Posted On: Thu, 2008-05-29 07:43 by sitapati


Given the fact that just about everything you put on your skin gets absorbed into your bloodstream, it is interesting that there is a complete lack of regulation of cancer-causing ingredients in skin care products. There are over 150 toxic cancer-causing ingredients currently used in cosmetic products alone. According to federal law, products containing cancer-causing substances should carry a written warning. But the FDA does not enforce this law with cosmetics or personal care products. Consumers are left to purchase these products at their own risk, and as a result they are being harmed by them.

Let's consider a product that's harming tens of millions of people every day in America alone: sunscreen.
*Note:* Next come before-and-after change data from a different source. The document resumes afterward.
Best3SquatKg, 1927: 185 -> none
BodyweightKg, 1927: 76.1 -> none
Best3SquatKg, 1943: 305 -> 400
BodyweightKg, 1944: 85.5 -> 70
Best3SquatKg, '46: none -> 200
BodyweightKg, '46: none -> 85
Sunscreen products do not block ultraviolet radiation very well unless you apply multiple coats, but there has been a flurry of research lately on the harm caused by sunscreen chemicals. These chemicals actually promote skin cancer. This product is causing the very condition from which it claims to protect people.

Read the whole story at Natural News.

You thought I was joking when I said that "sunscreen causes cancer", didn't you? I wasn't.
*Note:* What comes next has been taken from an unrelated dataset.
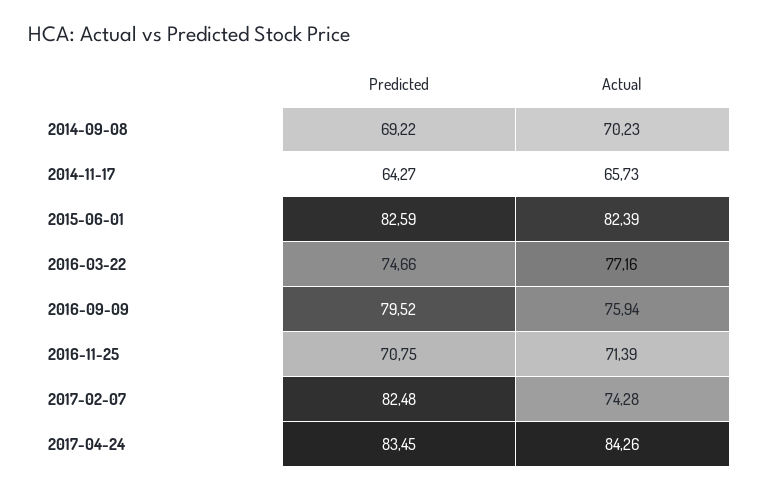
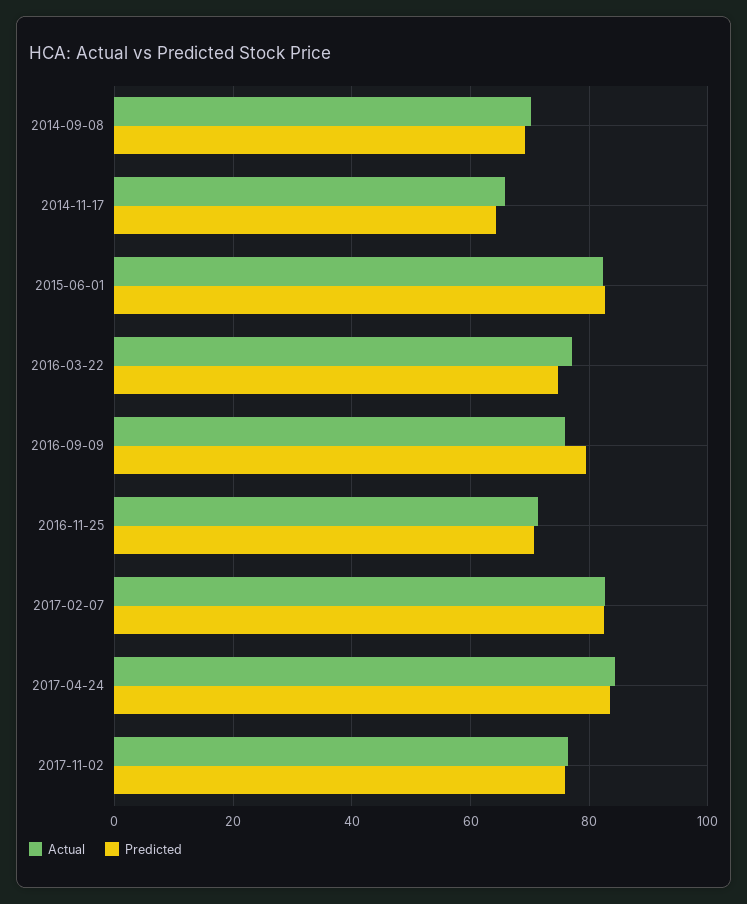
Actual, 2017-02-07: 74.28 -> 82
Actual, 2017-11-02: none -> 76
Predicted, 2017-11-02: none -> 76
You don't need to be a genius to figure it out, just read the ingredients on the bottle. Given that Krishna designed and created the world - what is better to put on your skin: sunlight, or "methoxycinnamate"?

Of course, apart from cancer-causing ingredients, sunscreens also promote cancer by inhibiting the body's ability to produce vitamin D from sunlight. This leads to liver malfunction, and can be a causative factor of melanoma (His Holiness Bhakti Tirtha Swami didn't get melanoma on his foot from "exposure to too much sunlight").

Here's something else that is completely unregulated by federal health authorities - tattoo ink. Try finding out what the ingredients are - most times they aren't even listed.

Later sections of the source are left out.